▶ Supplied records:
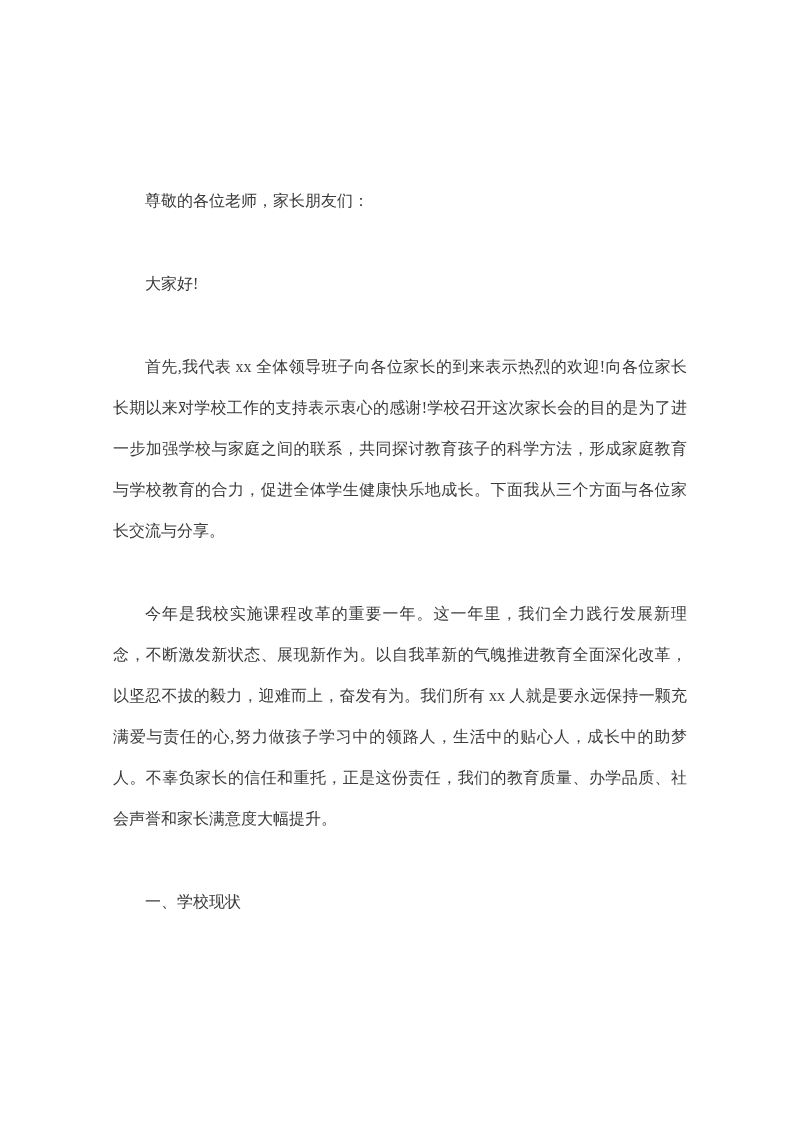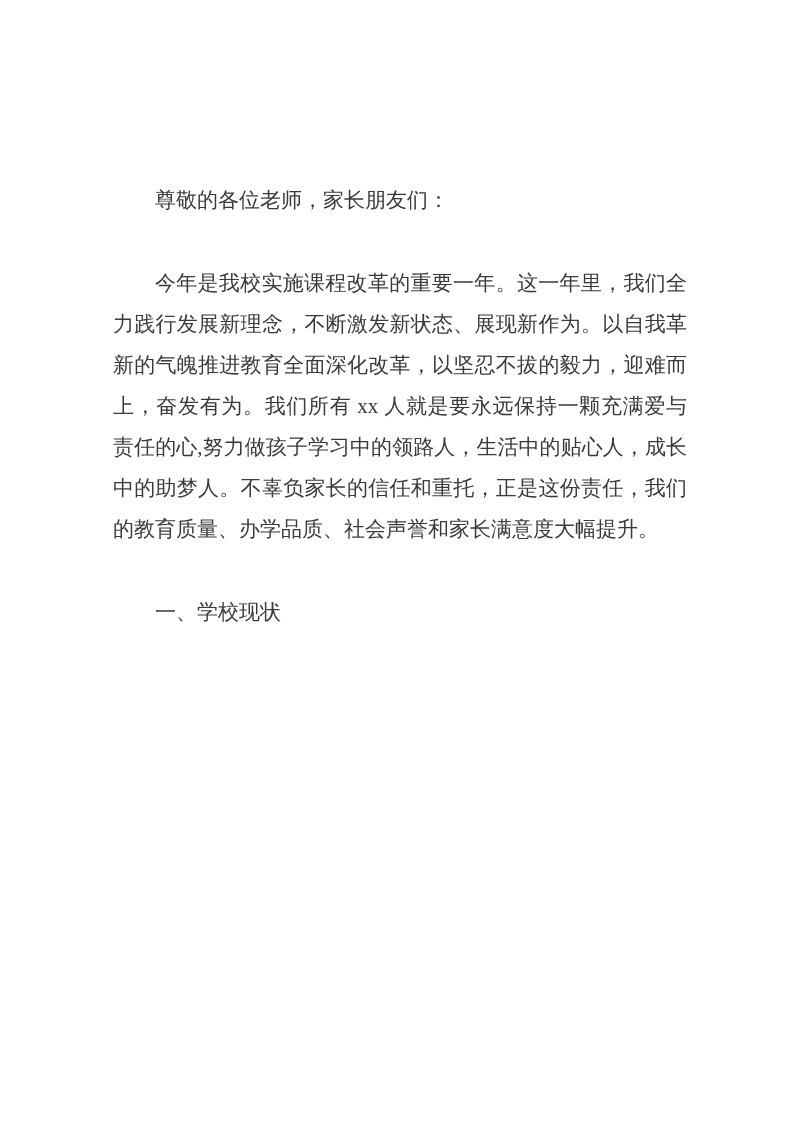"尊敬的各位老师，家长朋友们：" .para { font-size: 21px -> 16px }
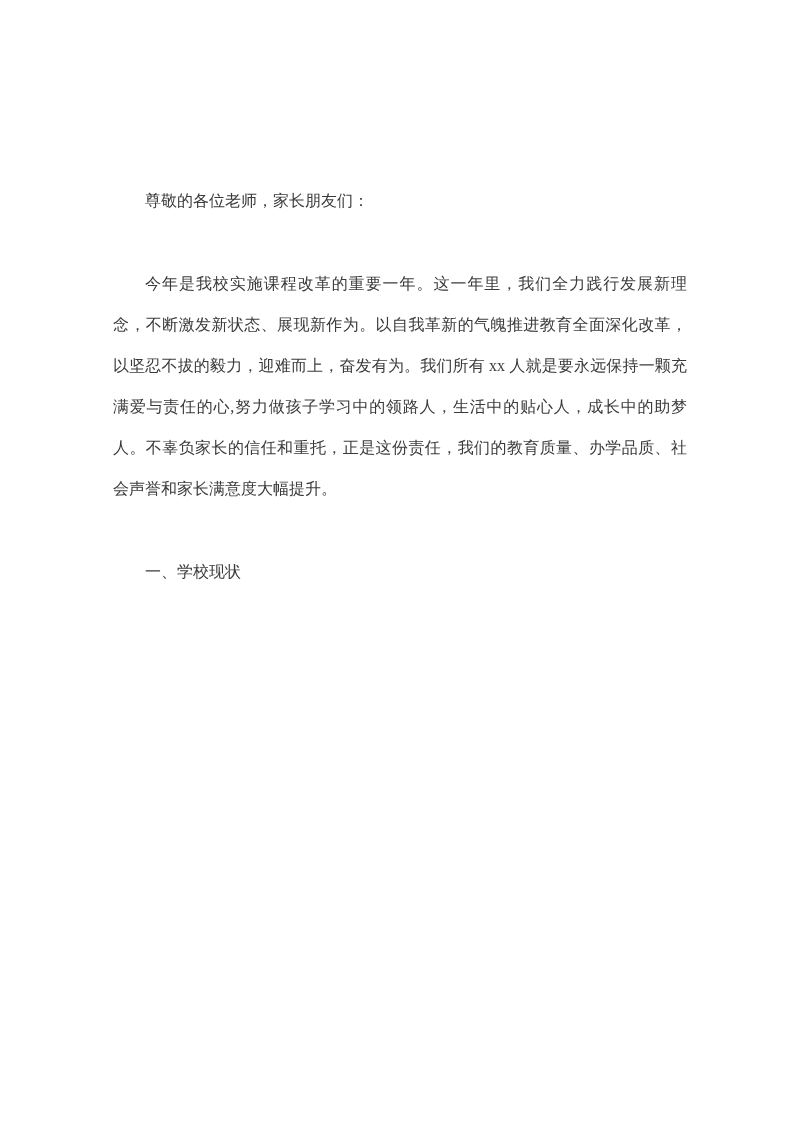"大家好!" p.para { html: none -> <p>大家好!</p> }
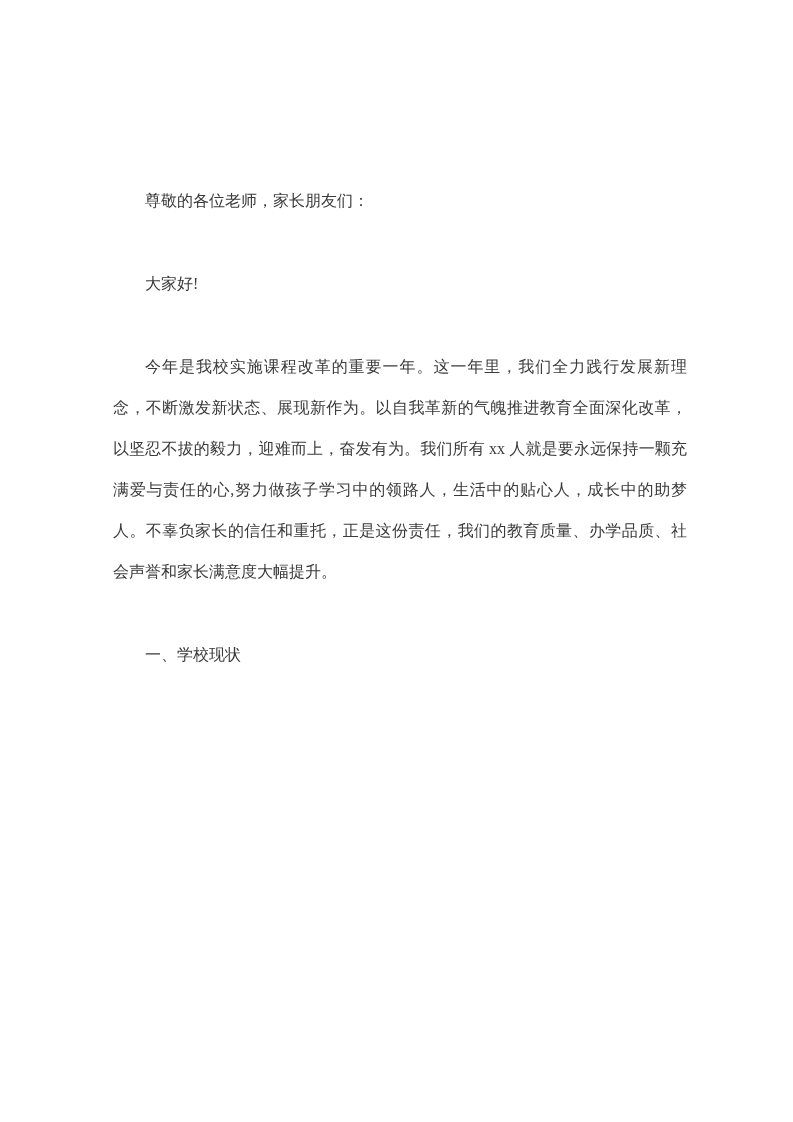"首先,我代表 xx" p.para { html: none -> <p>首先,我代表 xx 全体领导班子向各位家长的到来表示热烈的欢迎!向各位家长长期以来对学校工作的支持表示衷心的感谢!学校召开这次家长会的目的是为了进一步加强学校与家庭之间的联系，共同探讨教育孩子的科学方法，形成家庭教育与学校教育的合力，促进全体学生健康快乐地成长。下面我从三个方面与各位家长交流与分享。</p> }
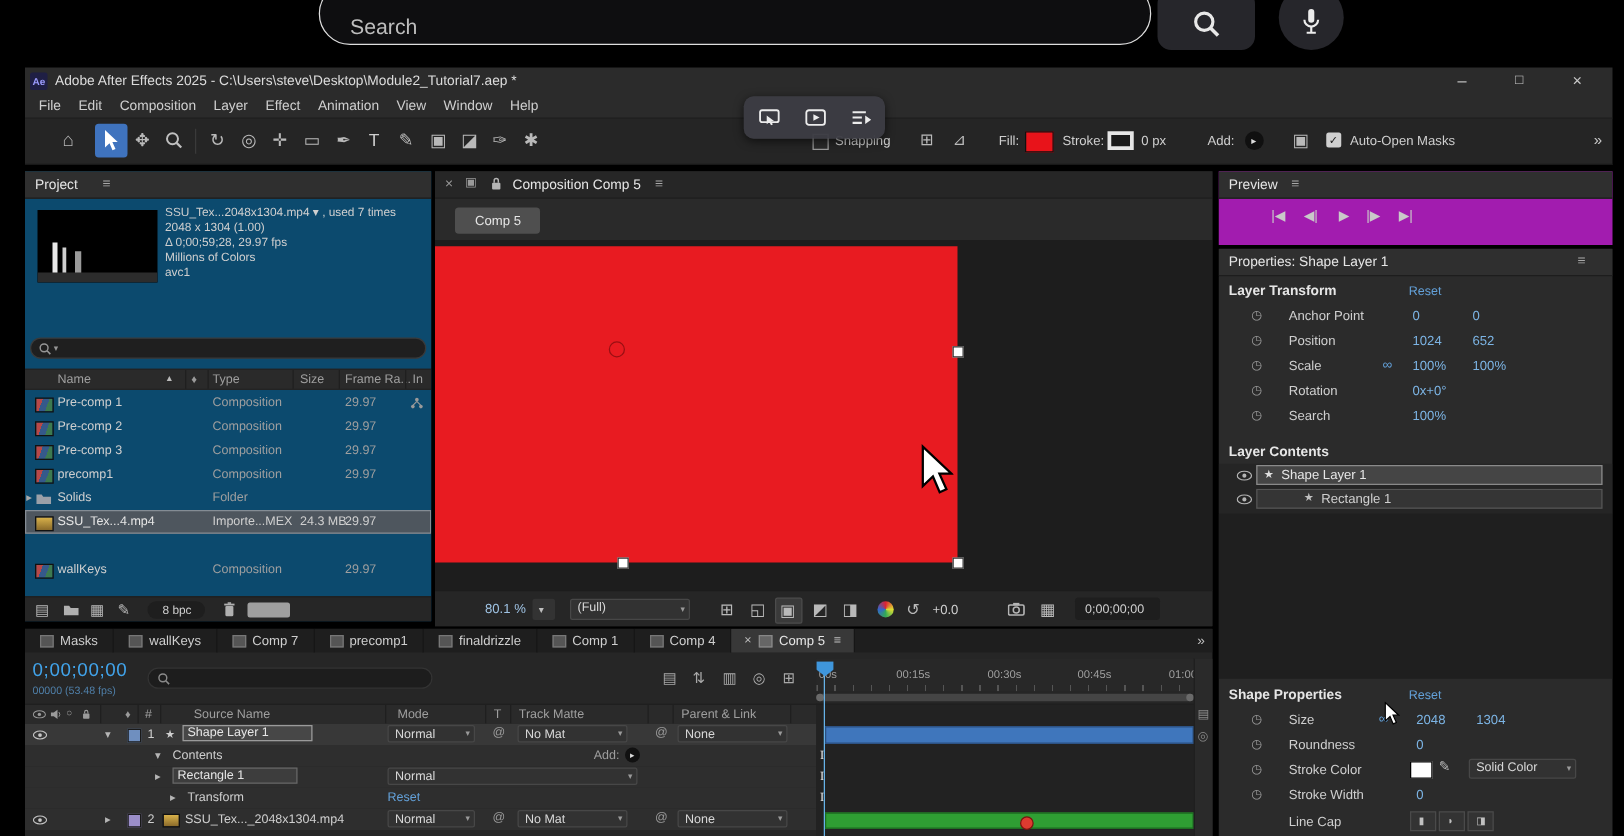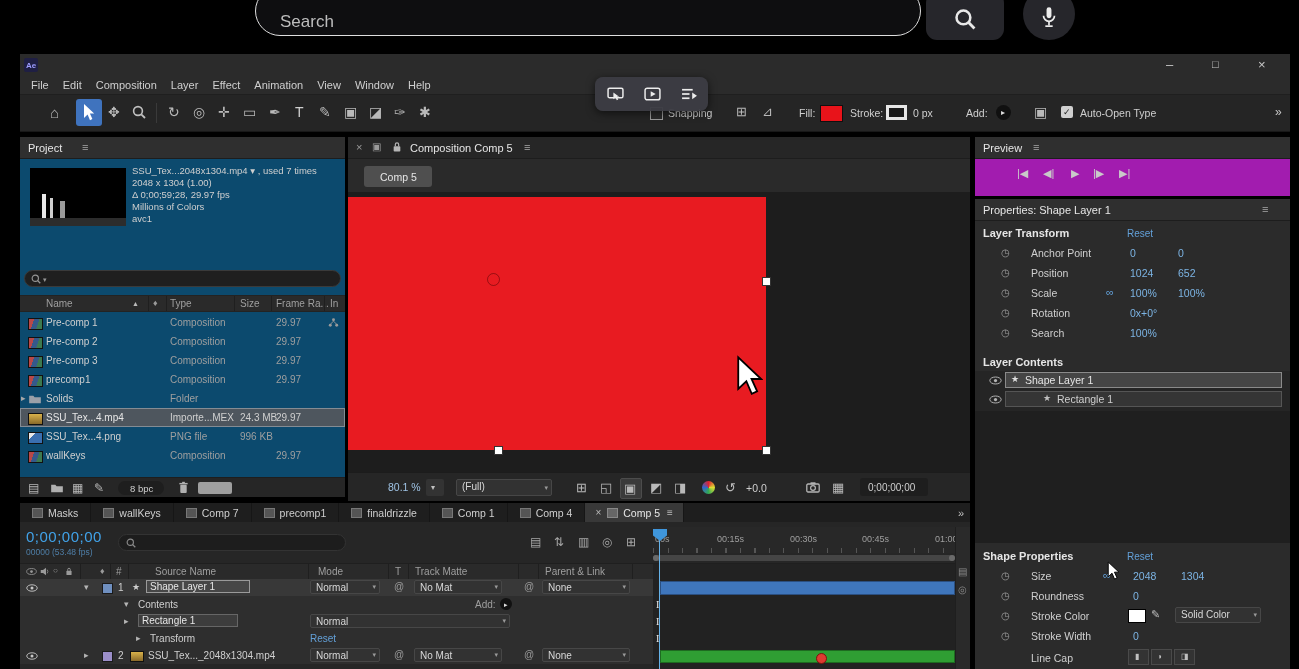"Adobe After Effects 2025 -" span.tx { html: none -> <span>Adobe After Effects 2025 - C:\Users\steve\Desktop\Module2_Tutorial7.aep *</span> }
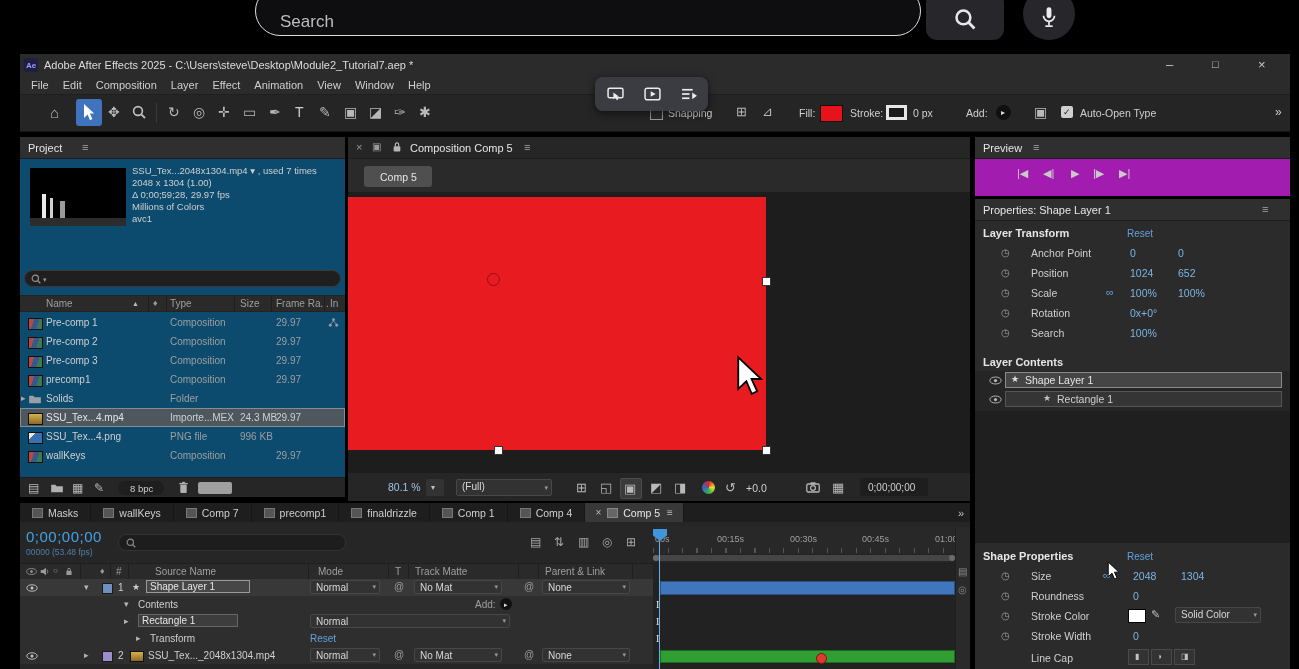"Auto-Open Type" span.tx { text: Type -> Masks }
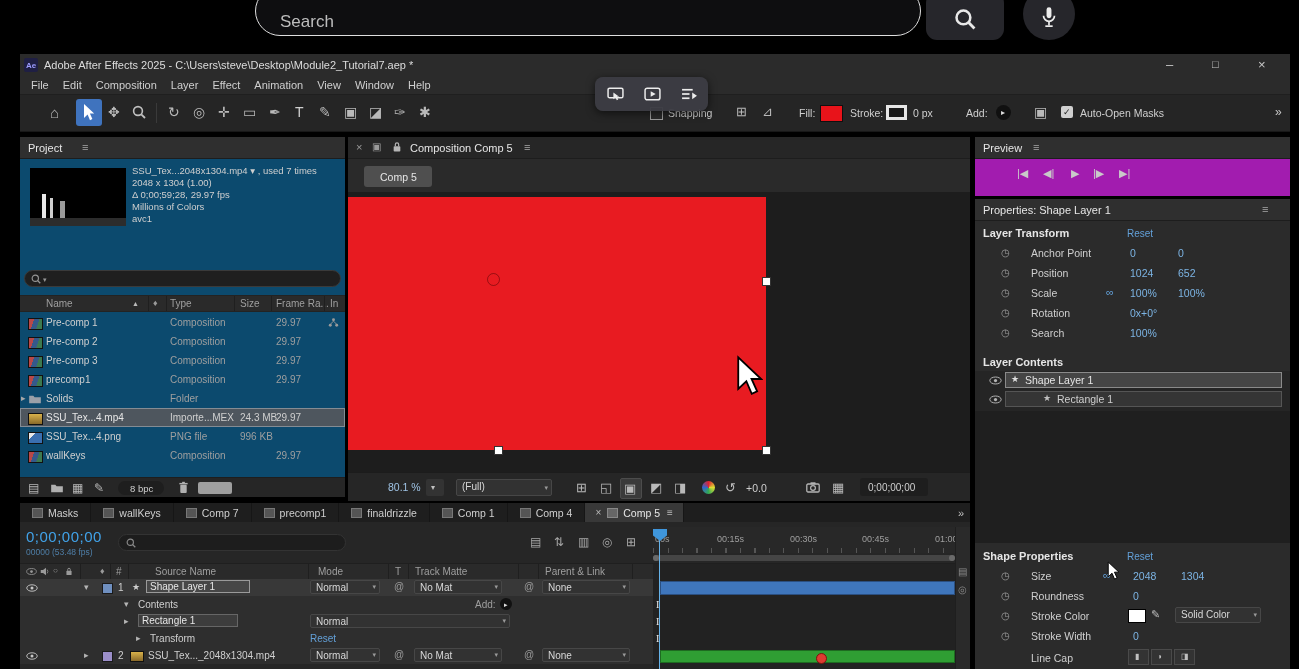"SSU_Tex...4.png" div.r { html: <div> <div></div> <span>SSU_Tex...4.png</span> <span>PNG file</span> <span>996 KB</span> </div> -> none }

▶ Task brief: All of the material must be given again exactly, though no picture may appear in the copy.

▶ Result of this task:
"尊敬的各位老师，家长朋友们：" .para { font-size: 21px -> 16px }
"大家好!" p.para { html: none -> <p>大家好!</p> }
"首先,我代表 xx" p.para { html: none -> <p>首先,我代表 xx 全体领导班子向各位家长的到来表示热烈的欢迎!向各位家长长期以来对学校工作的支持表示衷心的感谢!学校召开这次家长会的目的是为了进一步加强学校与家庭之间的联系，共同探讨教育孩子的科学方法，形成家庭教育与学校教育的合力，促进全体学生健康快乐地成长。下面我从三个方面与各位家长交流与分享。</p> }
"Adobe After Effects 2025 -" span.tx { html: none -> <span>Adobe After Effects 2025 - C:\Users\steve\Desktop\Module2_Tutorial7.aep *</span> }
"Auto-Open Type" span.tx { text: Type -> Masks }
"SSU_Tex...4.png" div.r { html: <div> <div></div> <span>SSU_Tex...4.png</span> <span>PNG file</span> <span>996 KB</span> </div> -> none }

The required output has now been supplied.